Although we presume that Marie intended to work through November 6 so as to meet the SSP’s terms, illness prevented her from doing so. Approximately two years earlier, in October of 1996, she had been diagnosed with HIV and tuberculosis, and these maladies had caused her absence from work on many occasions throughout 1997 and 1998, including a hospital stay in February of 1998. After that hospitalization, her doctor described her as being “up and down” until October 21, 1998, approximately two weeks before the Randolph plant closure. On that day, she was severely stricken while at work, and was transported by ambulance to the Morristown Memorial Hospital. She returned to her home for a time, although she remained unable to work. She was hospitalized once again on December 28, 1998, and remained there until her death on January 7,1999.

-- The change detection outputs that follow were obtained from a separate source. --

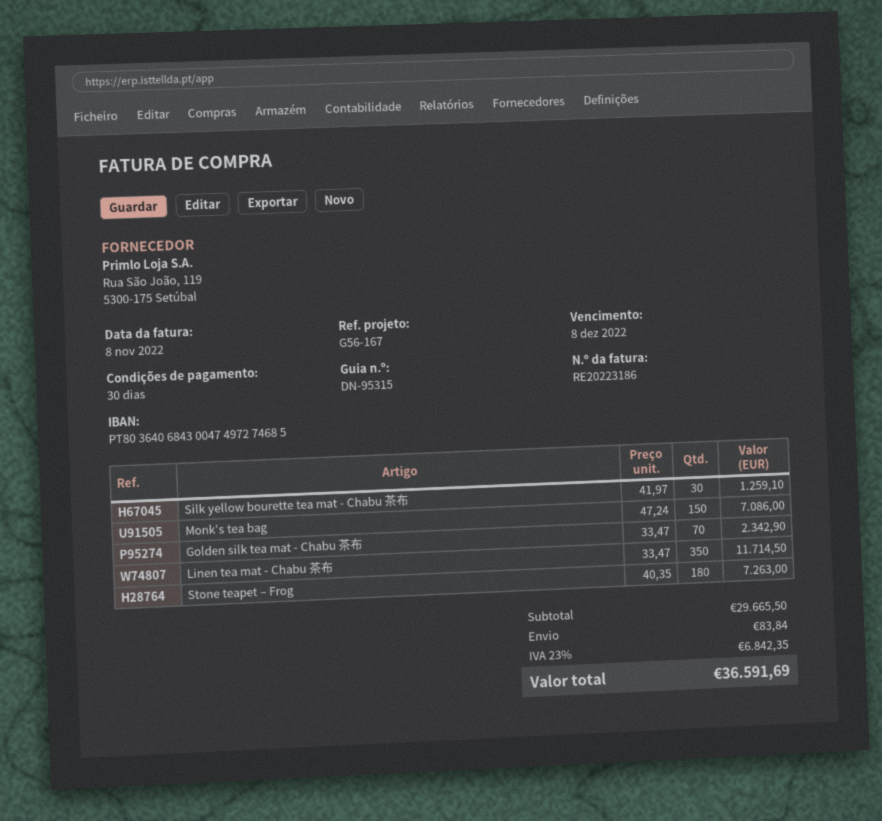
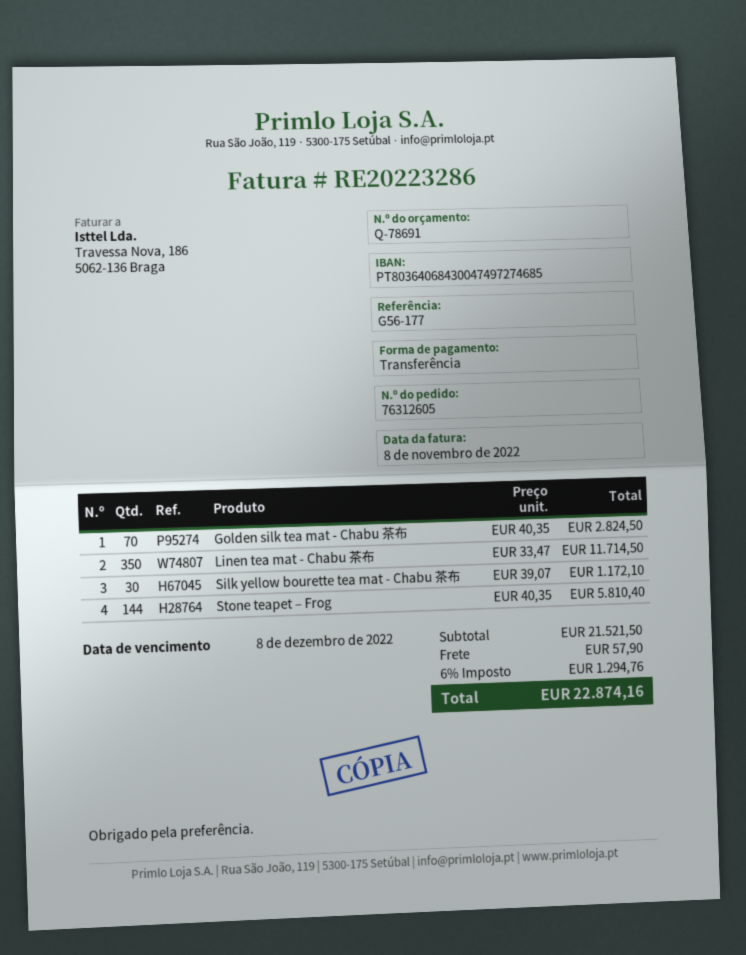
invoice number: RE20223186 -> RE20223286
reference: G56-167 -> G56-177
Silk yellow bourette tea mat - Chabu 茶布: 30 x 41.97 = 1259.10 -> 30 x 39.07 = 1172.10
Monk's tea bag: 150 x 47.24 = 7086.00 -> none
Golden silk tea mat - Chabu 茶布: 70 x 33.47 = 2342.90 -> 70 x 40.35 = 2824.50
Stone teapet – Frog: 180 x 40.35 = 7263.00 -> 144 x 40.35 = 5810.40
subtotal: 29665.50 -> 21521.50
shipping: 83.84 -> 57.90
tax: 23% = 6842.35 -> 6% = 1294.76
total: 36591.69 -> 22874.16

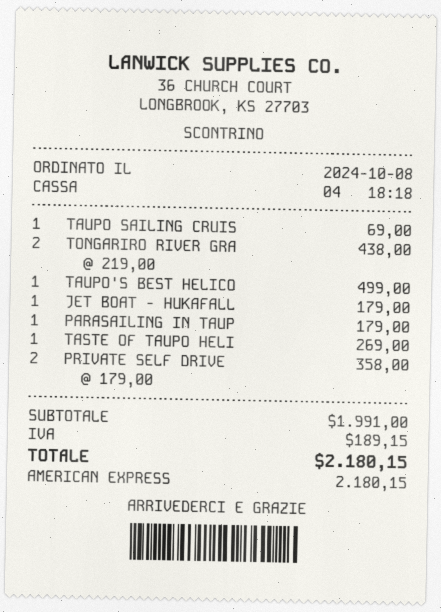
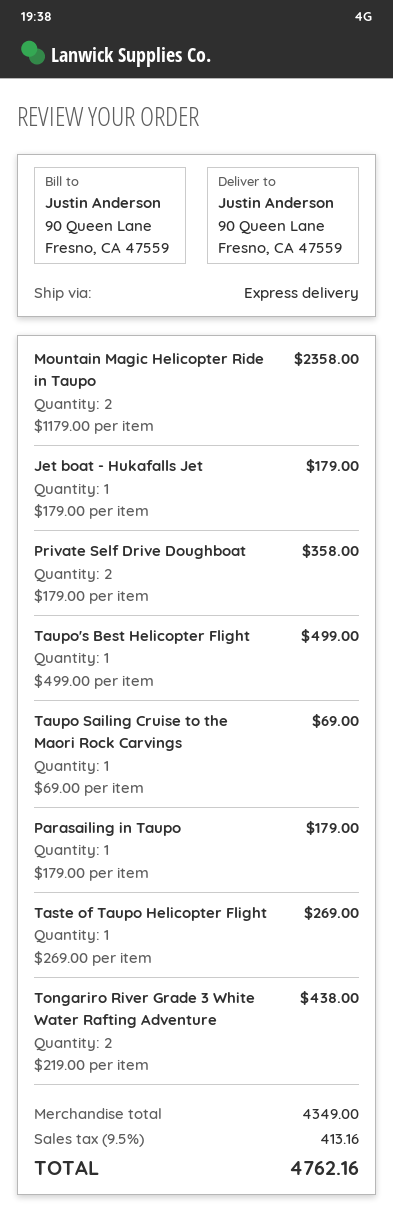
Mountain Magic Helicopter Ride in Taupo: none -> 2 x 1179.00 = 2358.00
subtotal: 1991.00 -> 4349.00
tax: 189.15 -> 413.16
total: 2180.15 -> 4762.16

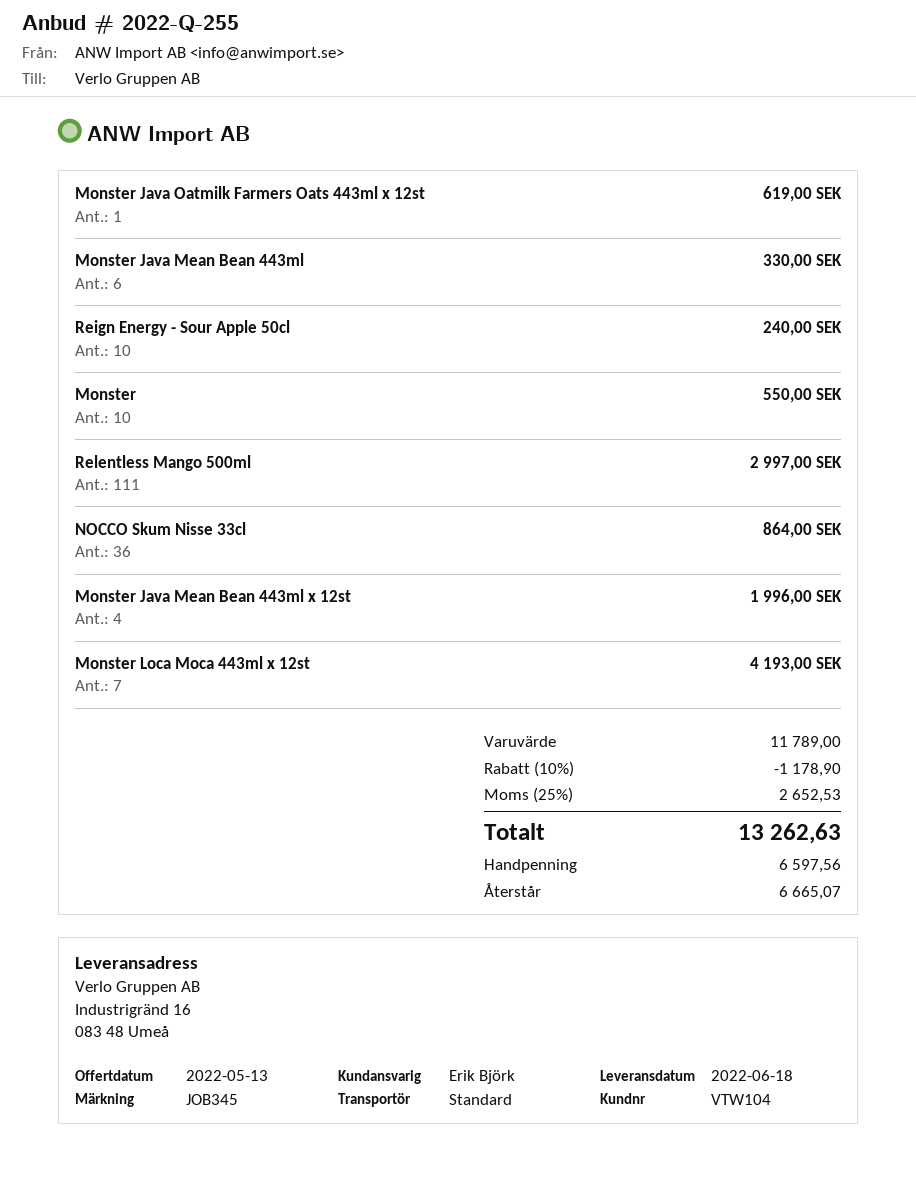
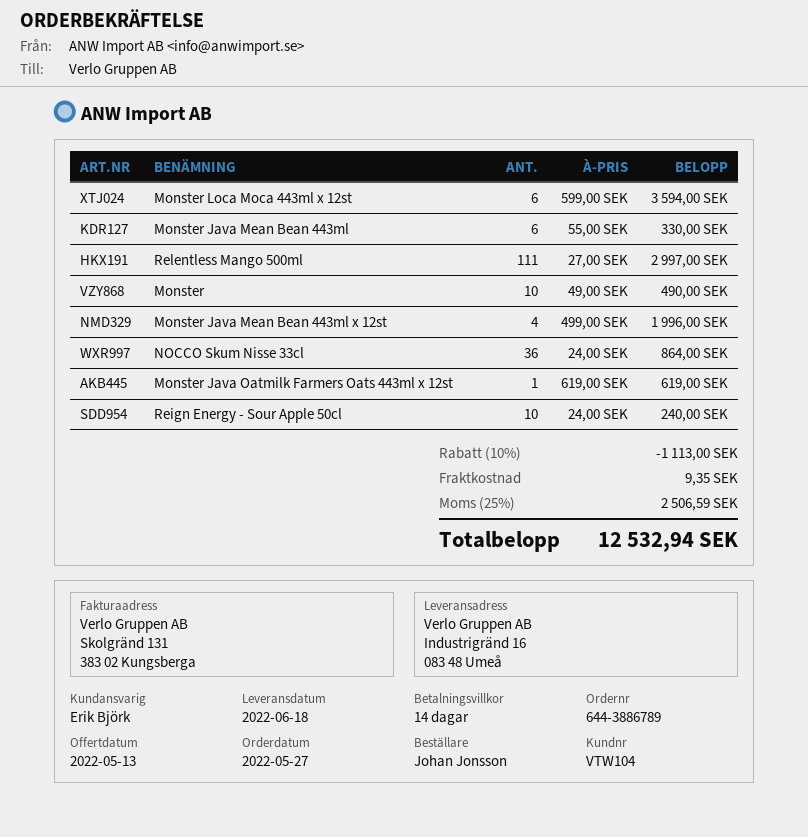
Monster: 10 for 550.00 -> 10 for 490.00
Monster Loca Moca 443ml x 12st: 7 for 4193.00 -> 6 for 3594.00
discount: 10% = 1178.90 -> 10% = 1113.00
shipping: none -> 9.35
tax: 25% = 2652.53 -> 25% = 2506.59
total: 13262.63 -> 12532.94

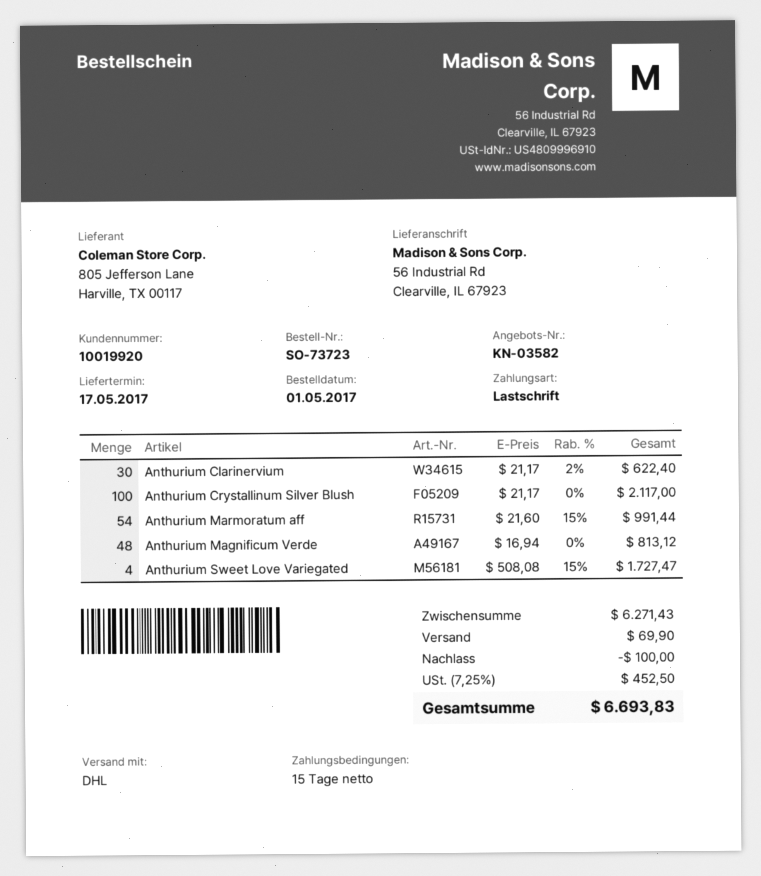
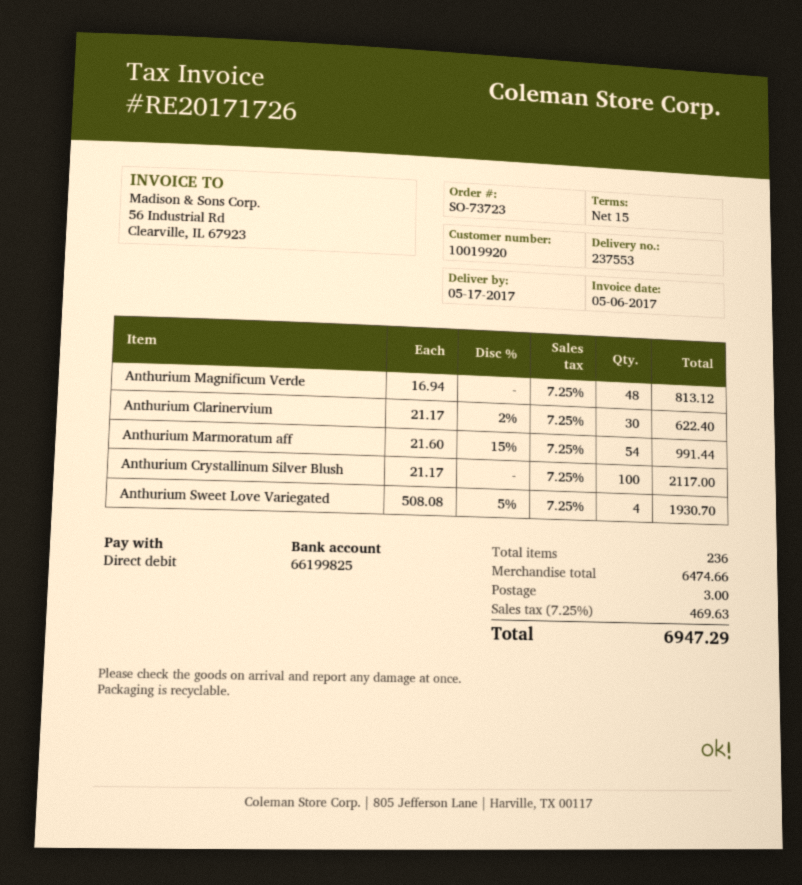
Anthurium Sweet Love Variegated: 4 x 508.08 - 15% = 1727.47 -> 4 x 508.08 - 5% = 1930.70
subtotal: 6271.43 -> 6474.66
discount: 100.00 -> none
shipping: 69.90 -> 3.00
tax: 7.25% = 452.50 -> 7.25% = 469.63
total: 6693.83 -> 6947.29

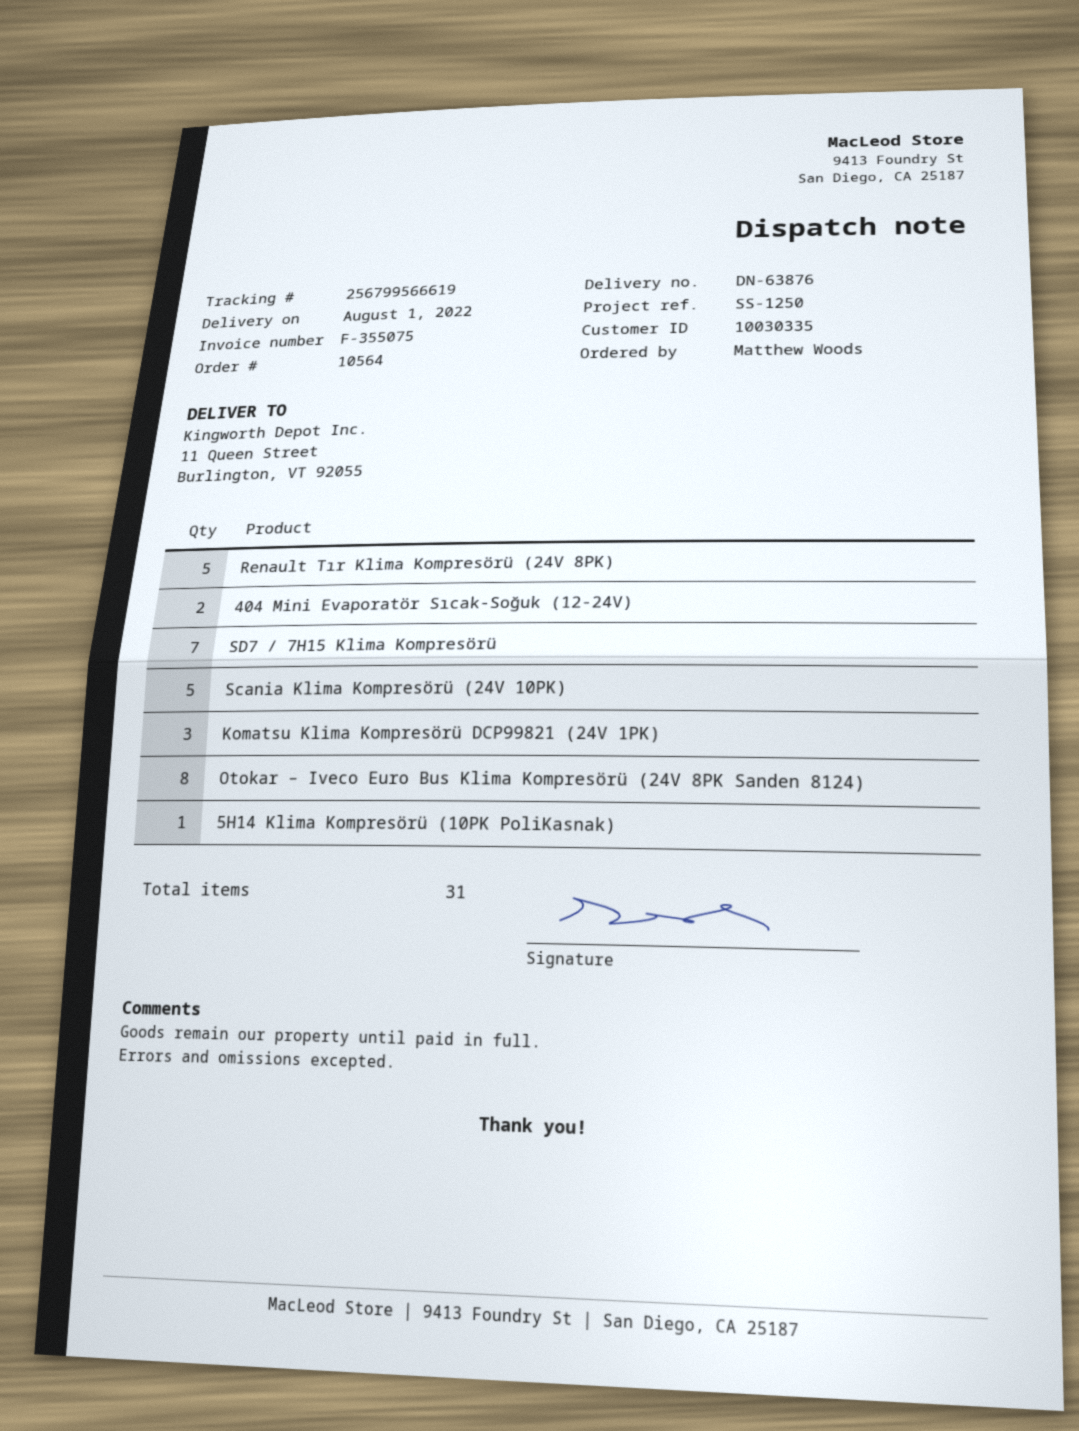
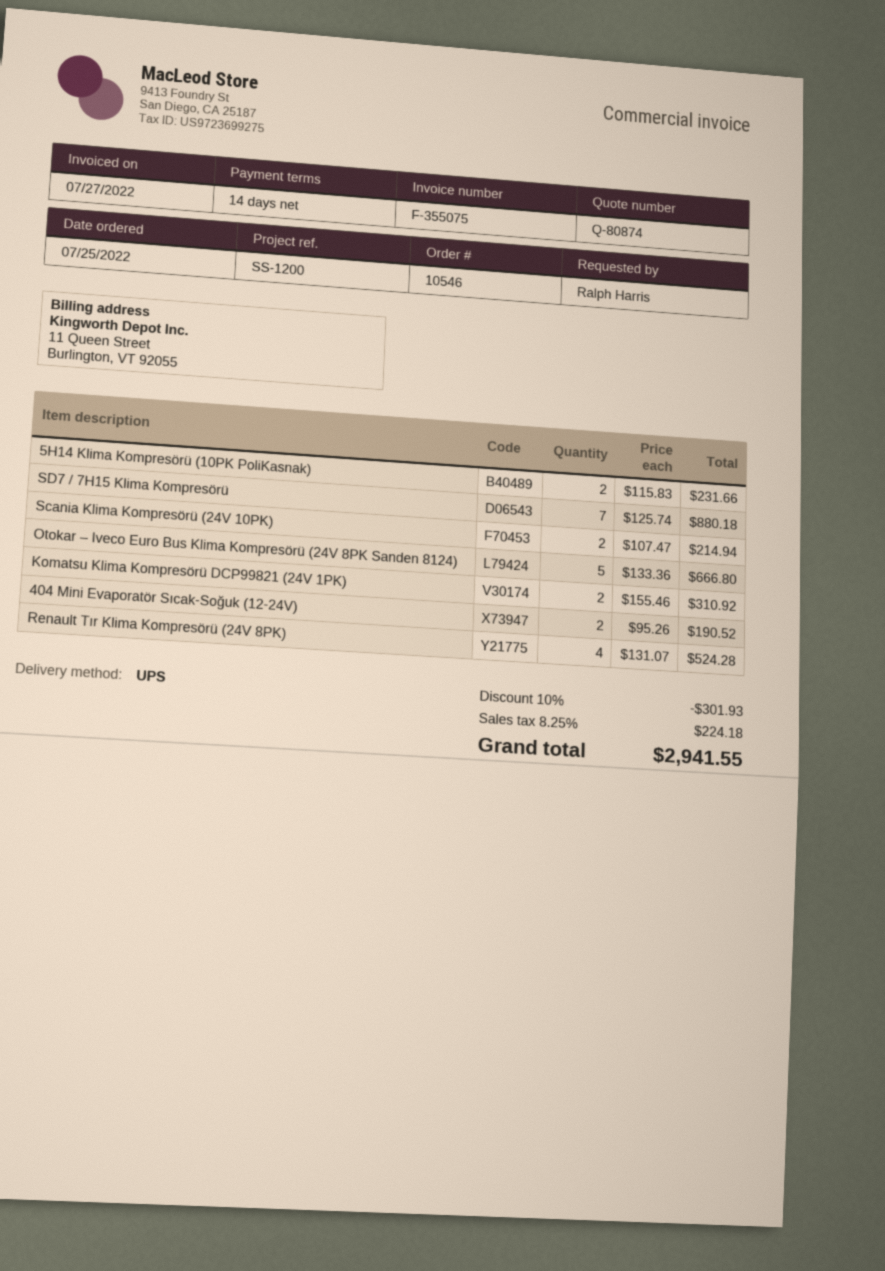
order number: 10564 -> 10546
reference: SS-1250 -> SS-1200
ordered by: Matthew Woods -> Ralph Harris
Renault Tır Klima Kompresörü (24V 8PK): 5 -> 4
Scania Klima Kompresörü (24V 10PK): 5 -> 2
Komatsu Klima Kompresörü DCP99821 (24V 1PK): 3 -> 2
Otokar – Iveco Euro Bus Klima Kompresörü (24V 8PK Sanden 8124): 8 -> 5
5H14 Klima Kompresörü (10PK PoliKasnak): 1 -> 2

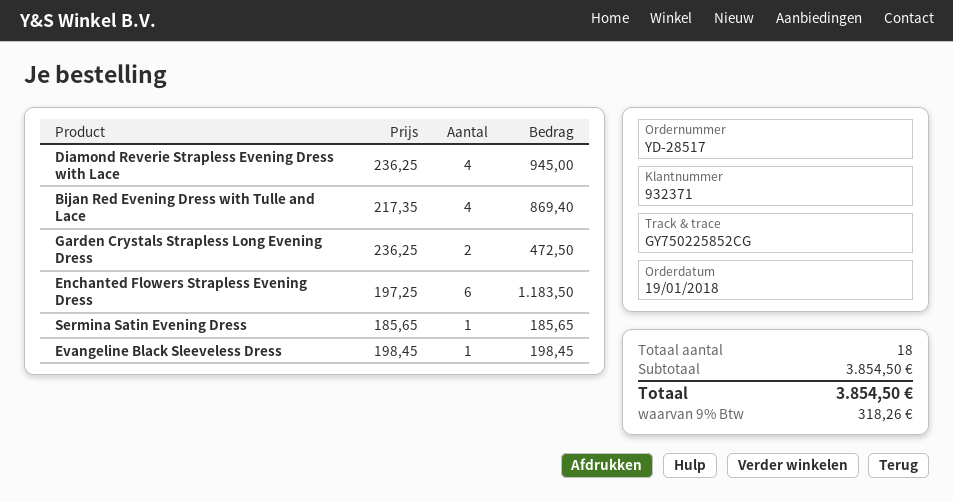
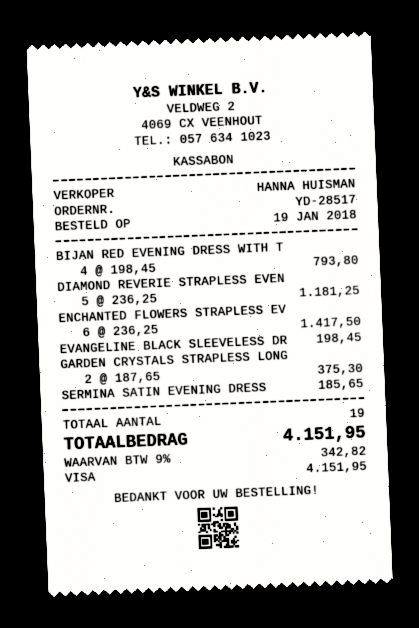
Diamond Reverie Strapless Evening Dress with Lace: 4 x 236.25 = 945.00 -> 5 x 236.25 = 1181.25
Bijan Red Evening Dress with Tulle and Lace: 4 x 217.35 = 869.40 -> 4 x 198.45 = 793.80
Garden Crystals Strapless Long Evening Dress: 2 x 236.25 = 472.50 -> 2 x 187.65 = 375.30
Enchanted Flowers Strapless Evening Dress: 6 x 197.25 = 1183.50 -> 6 x 236.25 = 1417.50
total quantity: 18 -> 19
tax: 9% = 318.26 -> 9% = 342.82
total: 3854.50 -> 4151.95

Shortly after Marie became ill on October 21, Loretta Goldstein, a senior representative of Stull’s Human Resources Department, composed a letter to Marie bearing the date of October 30, 1998 (“the October 30 letter”). (144a.) The letter stated that Stull had decided retroactively to “separate” Marie as of October 21, the day she was stricken. There is some dispute, however, as to whether the letter was actually mailed.